As it turned out, a note with a very similar message had been used in a robbery at the People’s United Bank near her house on the day she found the cup — Jan. 4, 2016.

Dougherty reported the note to Woodstock police about 90 minutes after 28-year-old Adam Kniffin allegedly handed a People’s United teller a note written in purple ink — on a ripped-in-half Christmas card — before fleeing on foot with about $3,000 cash, according to an affidavit filed last week in Kniffin’s court case in Windsor Superior Court in White River Junction.

A warrant has been issued for his arrest on charges of assault and robbery, grand larceny, larceny from a person and two counts of petty larceny. Kniffin, of Manchester, is now in a New Hampshire jail on a parole violation stemming from a conviction for theft by unauthorized taking.

He doesn’t yet have an attorney in the Vermont case.

Woodstock Police Chief Robbie Blish said Kniffin or an accomplice apparently wrote the note out twice. A practice note, perhaps? Blish said that remains unclear, as does the reason for switching from one color ink to another.

Dougherty told police that her cleaning lady, Heather Wheeler, of Tunbridge, had been working at her Green Street home around the time of the robbery. Dougherty wasn’t home while her house was being cleaned, she told police.

When Dougherty returned home after speaking with police, she found black gloves and a ski mask on a hallway table on the second floor of her home. She told police that the items belonged to her family but she didn’t believe that she or her husband had put them on that table.

Police said the items were similar to clothing worn by the robber, according to the affidavit.

The day after the robbery, police investigated the theft of money and jewelry from the Dougherty residence. On the day of the robbery, Dougherty said, she placed money in two envelopes as Christmas gifts for delivery drivers and left them on a table. When she arrived home, the envelopes were still there, but the money was gone. She also discovered items missing from a jewelry box.

Dougherty said she suspected that the 43-year-old Wheeler and her boyfriend “Adam,” who usually came to Dougherty’s home while Wheeler was cleaning, had taken the money, according to the affidavit.

Attempts to reach Wheeler for comment were unsuccessful.

The investigation that followed turned out to be lengthy.

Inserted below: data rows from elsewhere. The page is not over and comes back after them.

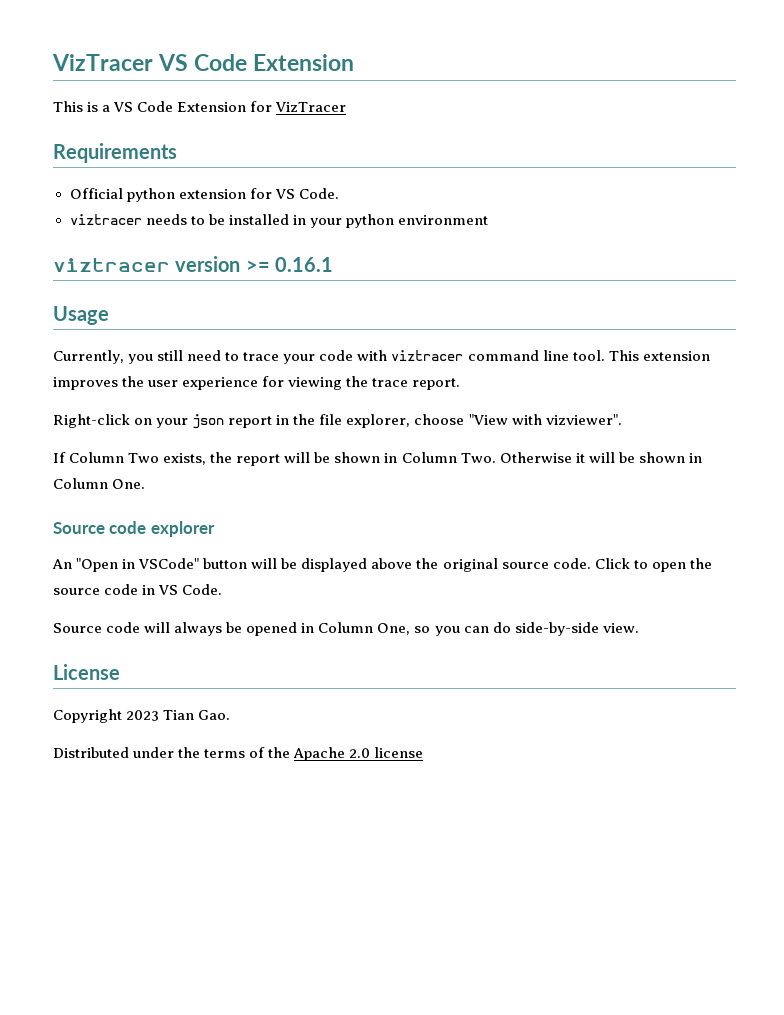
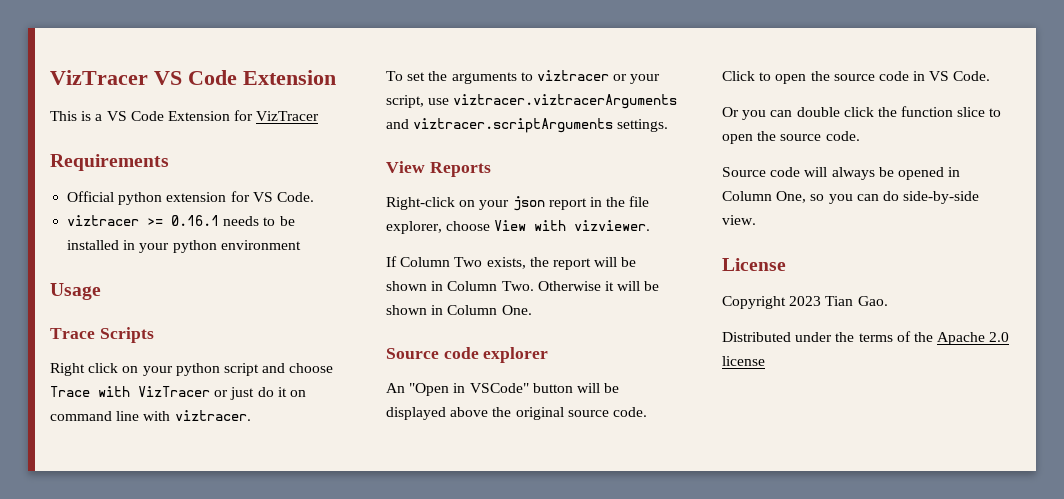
- viztracer needs to be installed in your python environment
+ viztracer >= 0.16.1 needs to be installed in your python environment
- viztracer version >= 0.16.1
  Usage
- Currently, you still need to trace your code with viztracer command line tool. This extension improves the user experience for viewing the trace report.
+ Trace Scripts
+ Right click on your python script and choose Trace with VizTracer or just do it on command line with viztracer.
+ To set the arguments to viztracer or your script, use viztracer.viztracerArguments and viztracer.scriptArguments settings.
+ View Reports
- Right-click on your json report in the file explorer, choose "View with vizviewer".
+ Right-click on your json report in the file explorer, choose View with vizviewer.
+ Or you can double click the function slice to open the source code.

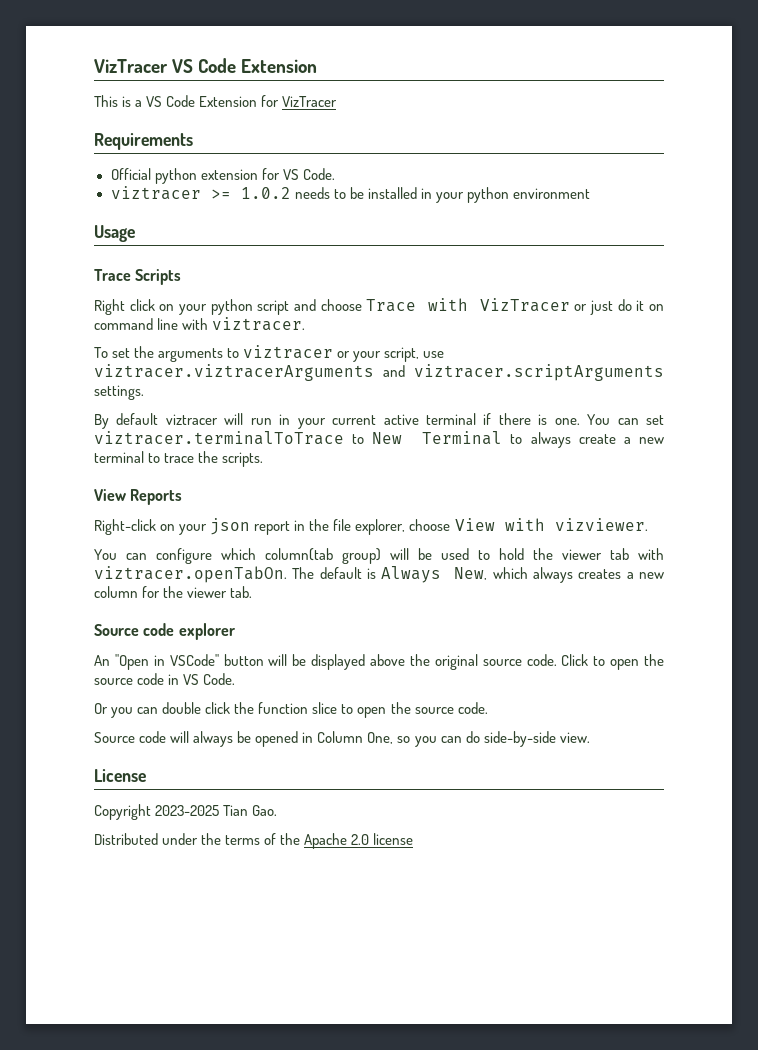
- viztracer >= 0.16.1 needs to be installed in your python environment
+ viztracer >= 1.0.2 needs to be installed in your python environment
+ By default viztracer will run in your current active terminal if there is one. You can set viztracer.terminalToTrace to New Terminal to always create a new terminal to trace the scripts.
- If Column Two exists, the report will be shown in Column Two. Otherwise it will be shown in Column One.
+ You can configure which column(tab group) will be used to hold the viewer tab with viztracer.openTabOn. The default is Always New, which always creates a new column for the viewer tab.
- Copyright 2023 Tian Gao.
+ Copyright 2023-2025 Tian Gao.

“Over the course of the past year, alleged suspects were developed and alleged investigative information was obtained and leads were followed up on that led to the Woodstock Police Department investigators being able to submit and have analyzed several pieces of evidence for DNA,” Blish said in a Wednesday afternoon news release about the newly filed case.

In the fall, police obtained handwriting, fingerprint and DNA samples from Kniffin and Wheeler. Those samples were then compared with items found in Dougherty’s house.

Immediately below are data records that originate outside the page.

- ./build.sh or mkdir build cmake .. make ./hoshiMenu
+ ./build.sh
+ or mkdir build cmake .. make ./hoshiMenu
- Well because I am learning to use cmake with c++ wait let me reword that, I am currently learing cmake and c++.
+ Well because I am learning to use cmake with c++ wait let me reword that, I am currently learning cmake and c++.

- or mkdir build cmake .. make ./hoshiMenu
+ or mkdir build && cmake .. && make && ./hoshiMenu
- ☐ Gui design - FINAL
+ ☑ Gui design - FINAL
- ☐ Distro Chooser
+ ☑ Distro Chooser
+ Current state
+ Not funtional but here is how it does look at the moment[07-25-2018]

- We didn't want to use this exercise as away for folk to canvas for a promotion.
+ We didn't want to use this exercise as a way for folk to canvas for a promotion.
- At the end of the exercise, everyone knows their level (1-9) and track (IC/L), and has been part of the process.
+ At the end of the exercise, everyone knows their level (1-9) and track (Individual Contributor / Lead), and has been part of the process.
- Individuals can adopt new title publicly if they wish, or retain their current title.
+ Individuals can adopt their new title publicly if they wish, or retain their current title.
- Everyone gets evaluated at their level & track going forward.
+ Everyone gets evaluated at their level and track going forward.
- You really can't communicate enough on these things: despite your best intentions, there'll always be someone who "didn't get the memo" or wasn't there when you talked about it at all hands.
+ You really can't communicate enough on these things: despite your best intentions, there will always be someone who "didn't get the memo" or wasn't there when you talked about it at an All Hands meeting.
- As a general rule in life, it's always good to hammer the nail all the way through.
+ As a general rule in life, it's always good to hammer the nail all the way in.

Kniffin’s DNA was linked to the stolen money slated for the delivery drivers, and his DNA also was found on the gloves inside the Dougherty home, according to an affidavit.

Samples taken from the coffee cup lid matched Wheeler’s DNA, the affidavit said.

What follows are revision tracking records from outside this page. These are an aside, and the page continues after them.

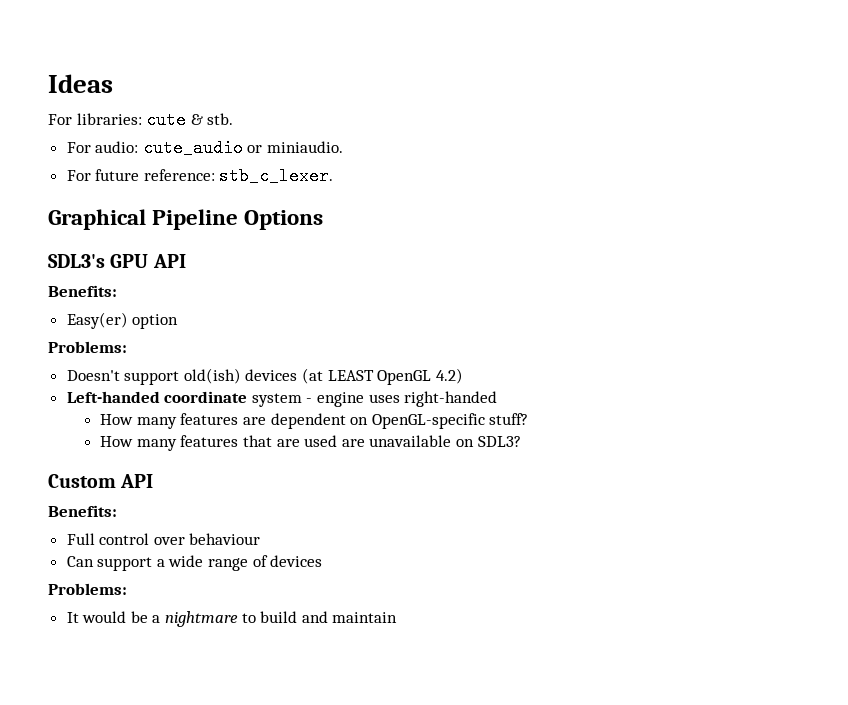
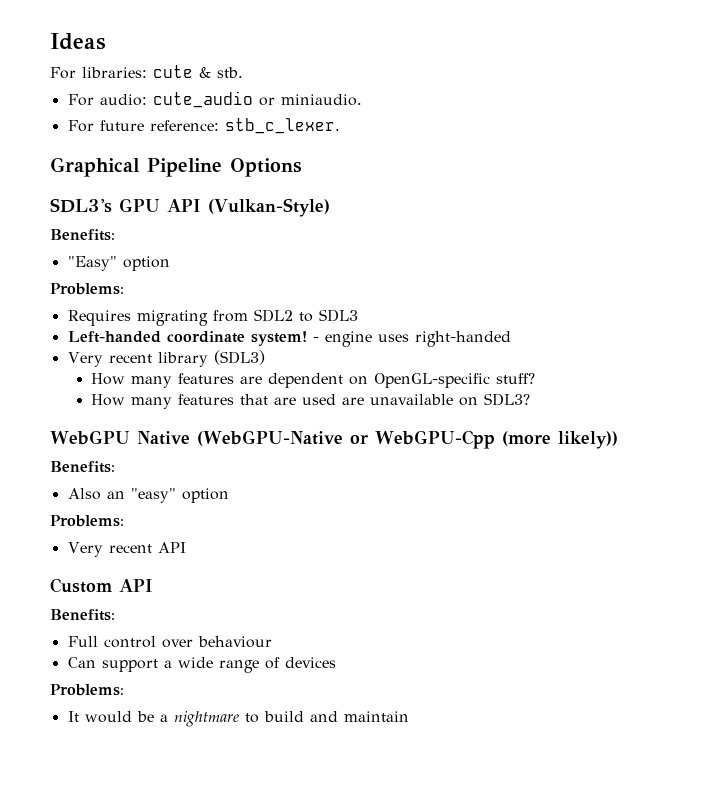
- SDL3's GPU API
+ SDL3's GPU API (Vulkan-Style)
  Benefits:
- Easy(er) option
+ "Easy" option
  Problems:
- Doesn't support old(ish) devices (at LEAST OpenGL 4.2)
+ Requires migrating from SDL2 to SDL3
- Left-handed coordinate system - engine uses right-handed
+ Left-handed coordinate system! - engine uses right-handed
+ Very recent library (SDL3)
+ WebGPU Native (WebGPU-Native or WebGPU-Cpp (more likely))
+ Benefits:
+ Also an "easy" option
+ Problems:
+ Very recent API

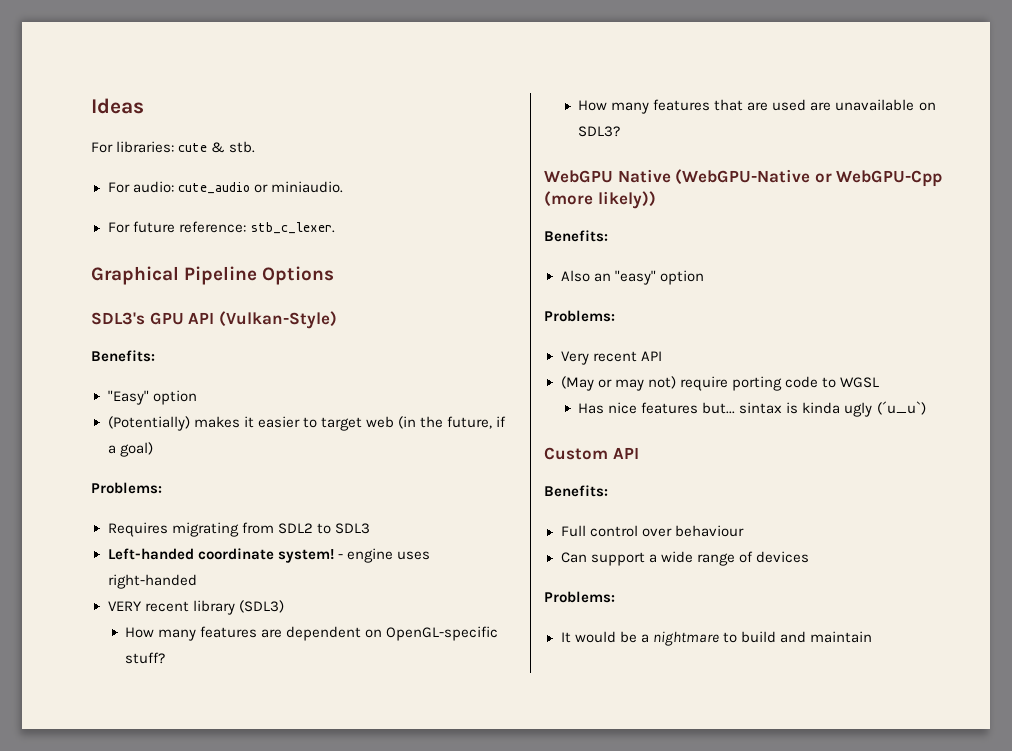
+ (Potentially) makes it easier to target web (in the future, if a goal)
- Very recent library (SDL3)
+ VERY recent library (SDL3)
+ (May or may not) require porting code to WGSL
+ Has nice features but... sintax is kinda ugly (´u_u`)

Blish said his department might seek charges against Wheeler.

Dougherty spoke only briefly about the incident, saying “it didn’t feel good” to be taken advantage of. Wheeler had cleaned her home for about 16 years, she said.

Dougherty recalled that when she arrived home on the day of the robbery after being out of town, she noticed police cruisers outside of the bank, and though she was curious, she didn’t think much of it.

Until she found the note.

“I thought, ‘Oh my God, that has something to do with the bank,’ ” Dougherty said. She promptly went to police.

Her commitment to recycling and the environment is appreciated by the Woodstock Police Department.

“I think that was probably the key piece of evidence,” Blish said of the note discovered in the improperly disposed-of cup.